▸ **YOUR TASK**
Output must consist only of the lines of the material below from the one with "- Torque (Target" through the one with "CSP, and CSV", each reproduced exactly; no pictures belong in it.

▸ **PROVIDED INFORMATION**
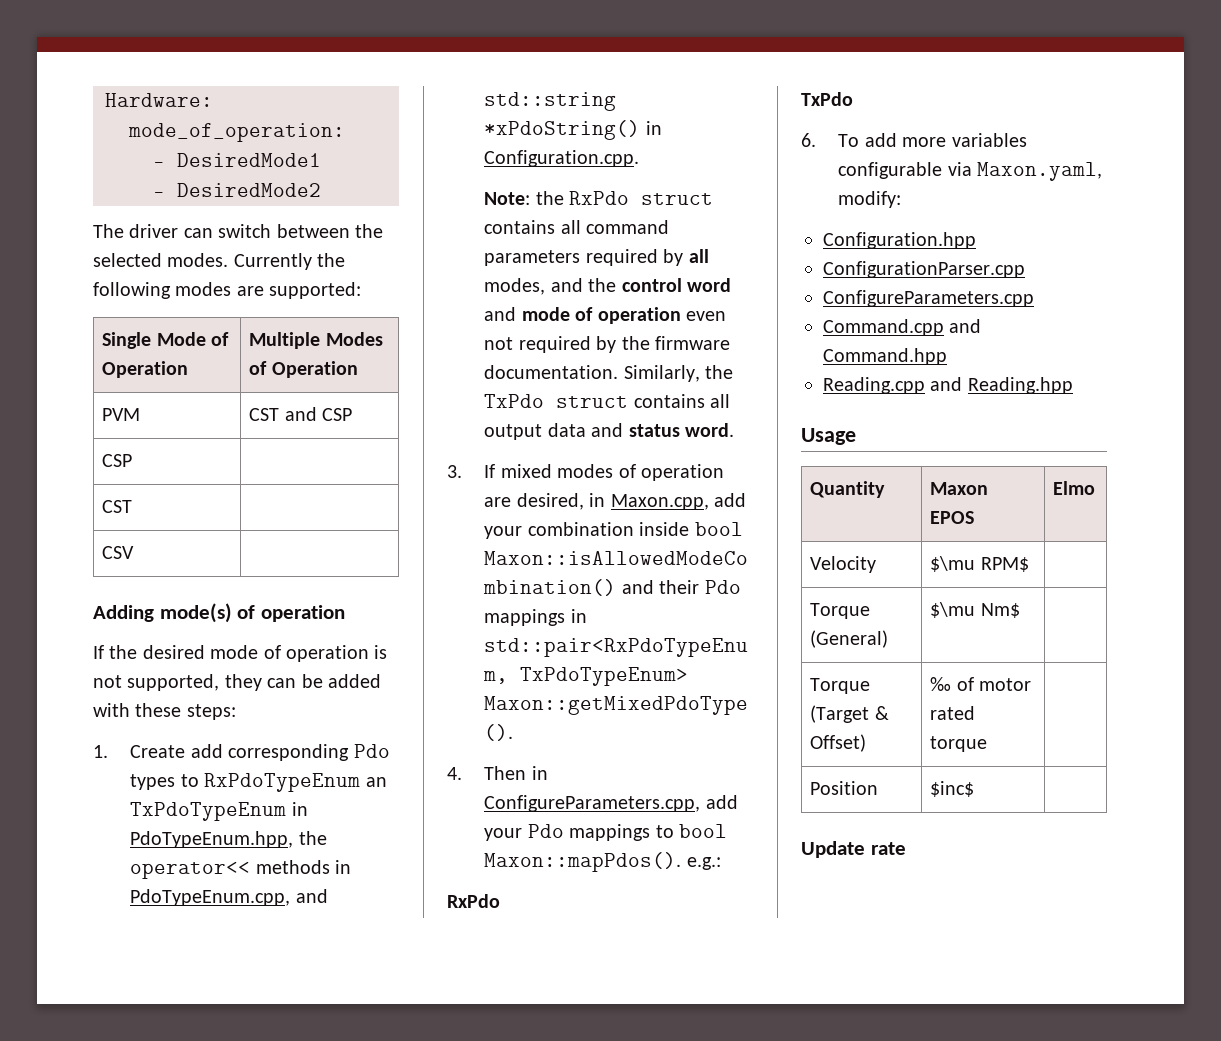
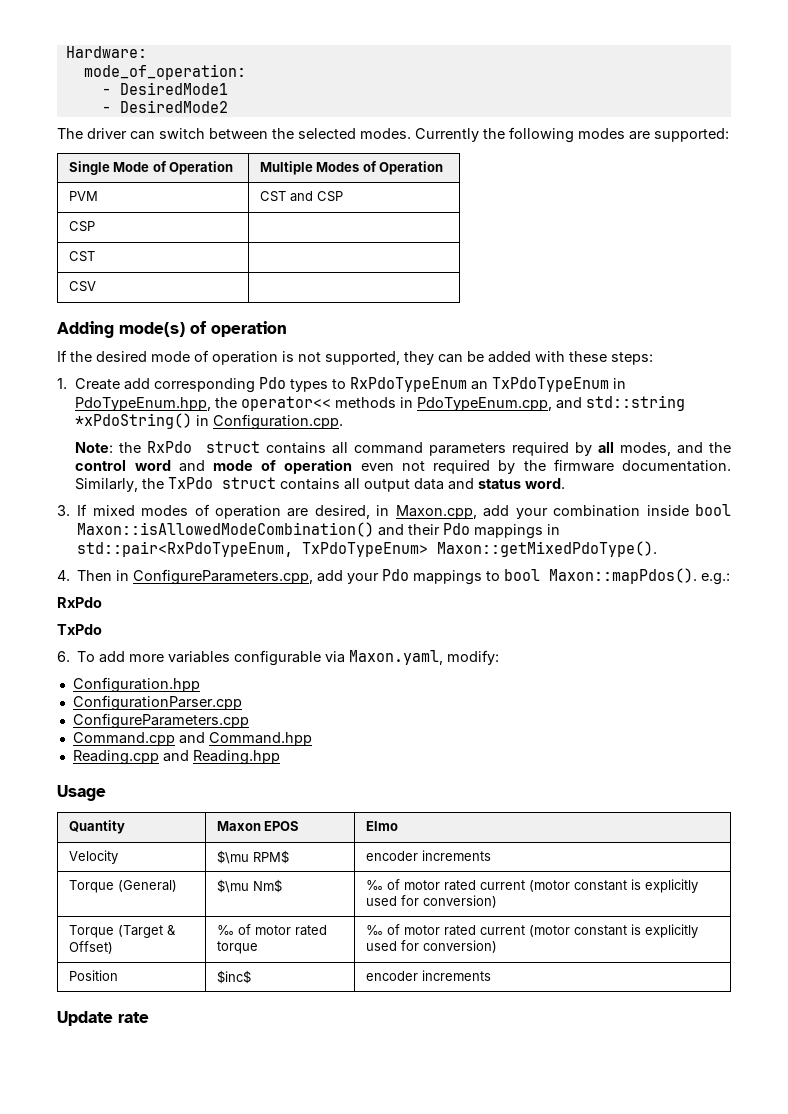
- Velocity | $\mu RPM$ |
+ Velocity | $\mu RPM$ | encoder increments
- Torque (General) | $\mu Nm$ |
+ Torque (General) | $\mu Nm$ | ‰ of motor rated current (motor constant is explicitly used for conversion)
- Torque (Target & Offset) | ‰ of motor rated torque |
+ Torque (Target & Offset) | ‰ of motor rated torque | ‰ of motor rated current (motor constant is explicitly used for conversion)
- Position | $inc$ |
+ Position | $inc$ | encoder increments

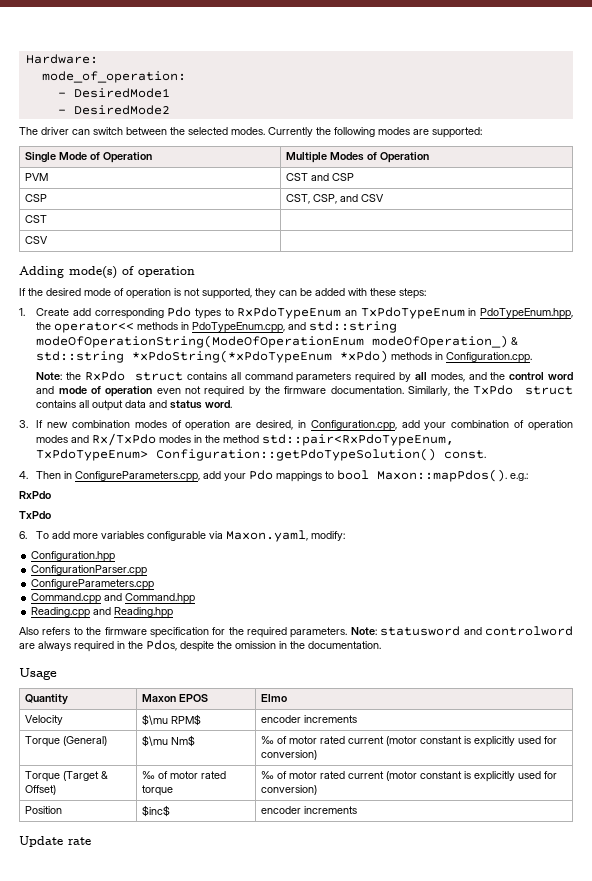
- CSP |
+ CSP | CST, CSP, and CSV
- 1. Create add corresponding Pdo types to RxPdoTypeEnum an TxPdoTypeEnum in PdoTypeEnum.hpp, the operator<< methods in PdoTypeEnum.cpp, and std::string *xPdoString() in Configuration.cpp.
+ 1. Create add corresponding Pdo types to RxPdoTypeEnum an TxPdoTypeEnum in PdoTypeEnum.hpp, the operator<< methods in PdoTypeEnum.cpp, and std::string modeOfOperationString(ModeOfOperationEnum modeOfOperation_) & std::string *xPdoString(*xPdoTypeEnum *xPdo) methods in Configuration.cpp.
- 3. If mixed modes of operation are desired, in Maxon.cpp, add your combination inside bool Maxon::isAllowedModeCombination() and their Pdo mappings in std::pair<RxPdoTypeEnum, TxPdoTypeEnum> Maxon::getMixedPdoType().
+ 3. If new combination modes of operation are desired, in Configuration.cpp, add your combination of operation modes and Rx/TxPdo modes in the method std::pair<RxPdoTypeEnum, TxPdoTypeEnum> Configuration::getPdoTypeSolution() const.
+ Also refers to the firmware specification for the required parameters. Note: statusword and controlword are always required in the Pdos, despite the omission in the documentation.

▸ **EXPECTED OUTPUT**
- Torque (Target & Offset) | ‰ of motor rated torque |
+ Torque (Target & Offset) | ‰ of motor rated torque | ‰ of motor rated current (motor constant is explicitly used for conversion)
- Position | $inc$ |
+ Position | $inc$ | encoder increments

- CSP |
+ CSP | CST, CSP, and CSV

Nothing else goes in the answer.